You can't play games with God. He wants reality in His relationship with you. If you turn from Him and serve other gods, other priorities, you will suffer the consequences. If you have come to Christ as your Savior, God will not lose or reject you, but He will discipline and correct you in this life. Instead of His hand of blessing and protection, you will experience His hand of discipline and correction. So don't turn away from God.
This story marks an important turning point in the history of the Bible. The people foolishly demand a king.

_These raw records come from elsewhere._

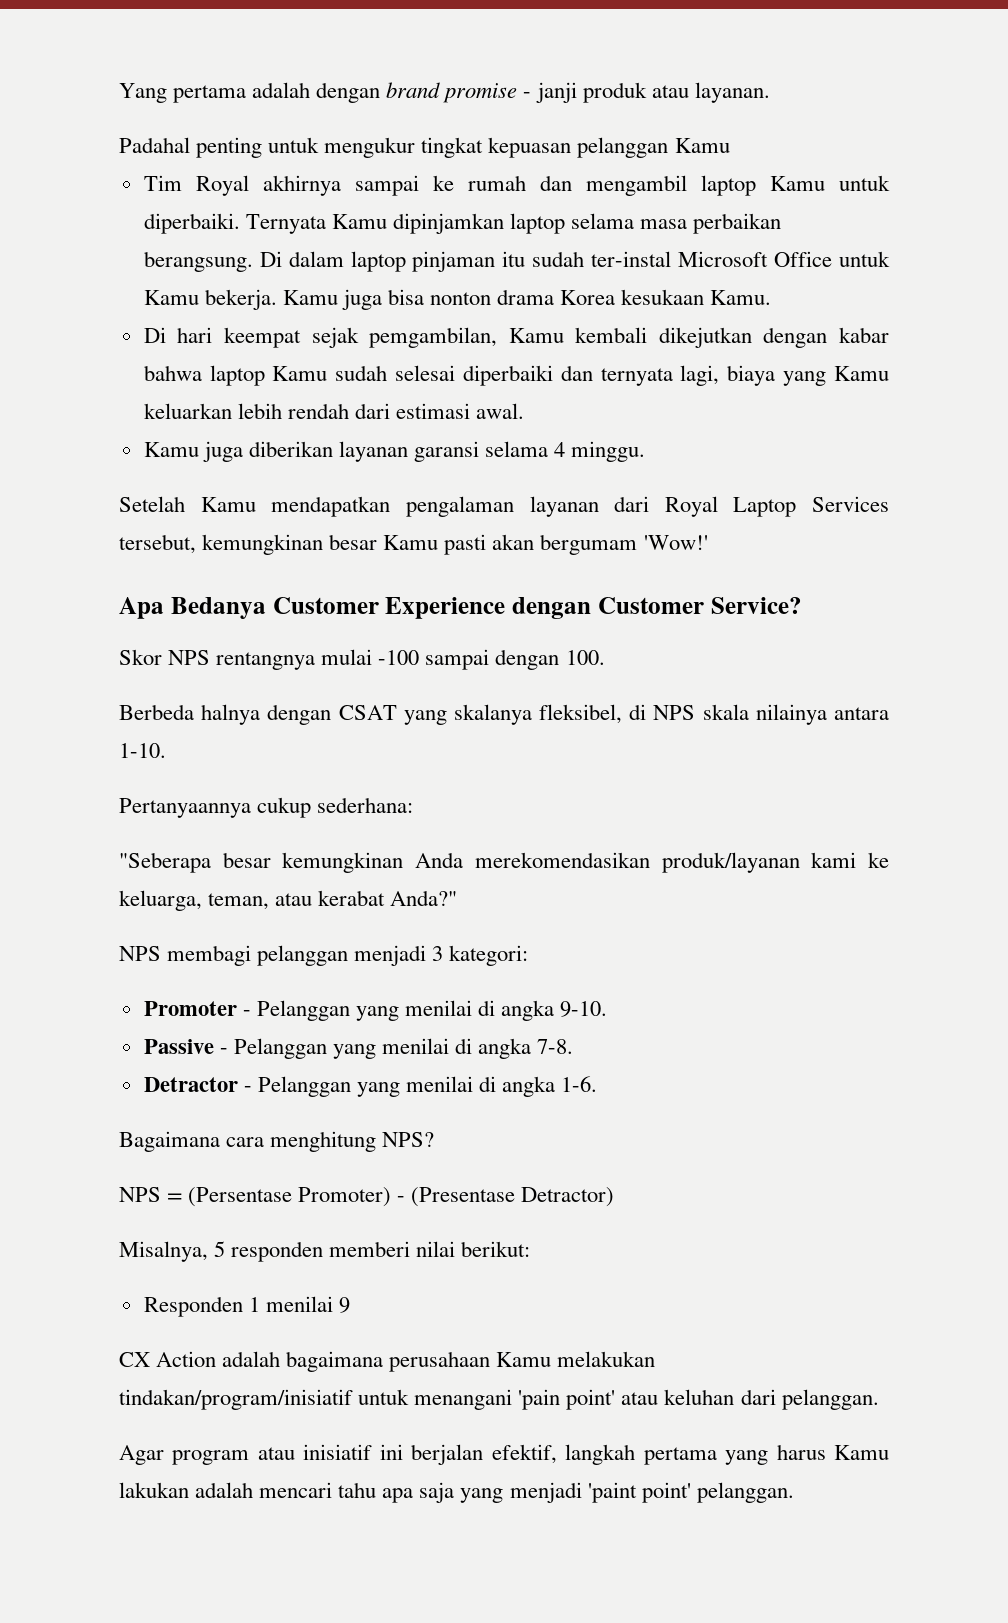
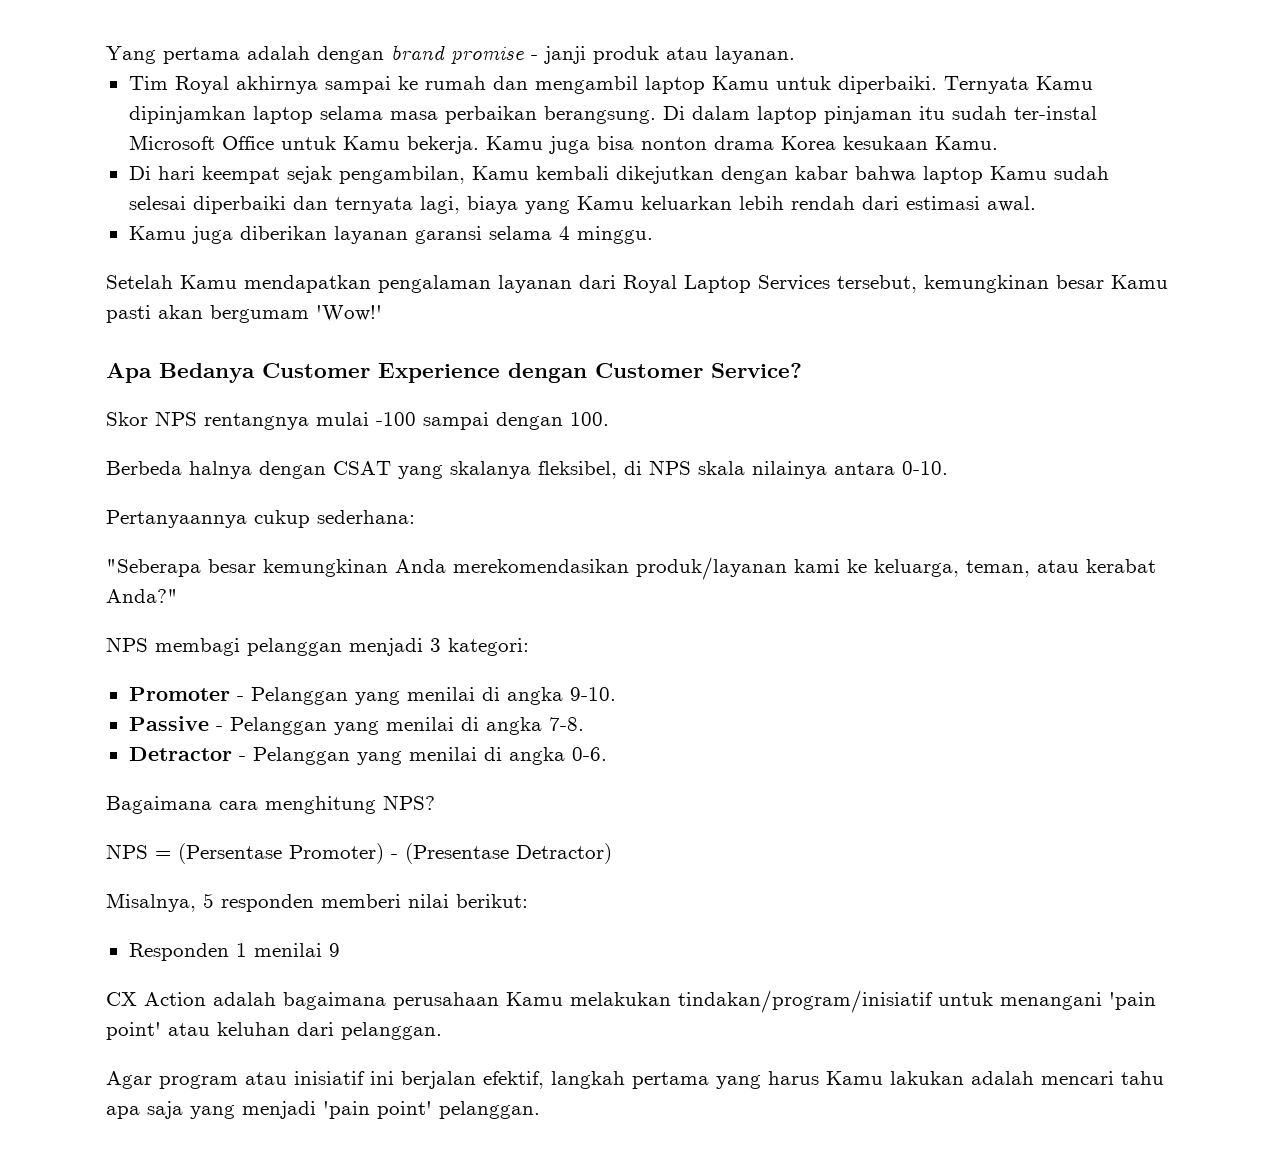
- Padahal penting untuk mengukur tingkat kepuasan pelanggan Kamu
- Di hari keempat sejak pemgambilan, Kamu kembali dikejutkan dengan kabar bahwa laptop Kamu sudah selesai diperbaiki dan ternyata lagi, biaya yang Kamu keluarkan lebih rendah dari estimasi awal.
+ Di hari keempat sejak pengambilan, Kamu kembali dikejutkan dengan kabar bahwa laptop Kamu sudah selesai diperbaiki dan ternyata lagi, biaya yang Kamu keluarkan lebih rendah dari estimasi awal.
- Berbeda halnya dengan CSAT yang skalanya fleksibel, di NPS skala nilainya antara 1-10.
+ Berbeda halnya dengan CSAT yang skalanya fleksibel, di NPS skala nilainya antara 0-10.
- Detractor - Pelanggan yang menilai di angka 1-6.
+ Detractor - Pelanggan yang menilai di angka 0-6.
- Agar program atau inisiatif ini berjalan efektif, langkah pertama yang harus Kamu lakukan adalah mencari tahu apa saja yang menjadi 'paint point' pelanggan.
+ Agar program atau inisiatif ini berjalan efektif, langkah pertama yang harus Kamu lakukan adalah mencari tahu apa saja yang menjadi 'pain point' pelanggan.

God patiently gives them what they asked for even though their request came from spiritual weakness, unbelief, and impatience with God. From this time on, the kings of Israel will play a very important role. There will be a few good kings, but there will be many very bad kings, and even the best of kings will prove to be imperfect and disappointing. But God will add to His other promises of grace the promise that one day a king will come who will be the perfect king. This king will come with incredible strength and honor but also with incredible humility and love. He will save His people, not with the strength of His army but with a sacrifice of love. He will be God in human flesh, yet His crown will be a crown of thorns. He won't just rule us, but He will redeem us by dying for our sins and rising again from the dead.
All of the grace that is offered in all of the stories in the Bible and in all of our lives for all of our sins throughout all of history--all of that grace is possible only because the true king, Jesus Christ, allowed Himself to be crowned with thorns and enthroned on a cross as the sacrifice for our sin.
In verse 24 Samuel says: “But be sure to fear the Lord and serve him faithfully with all your heart; consider what great things he has done for you.”
When you think of the great things God has done for you, think of the whole story of the Bible, the story of your life, but most of all the greatest thing of all, the story of Jesus Christ. The life, death, and resurrection of Jesus Christ is the greatest of all things God has ever done for you. Why did He do it? Not just to get you into heaven someday but to bring you into a relationship with Him today. Is it not foolish to turn away from the God who so powerfully and persistently turns to you with grace?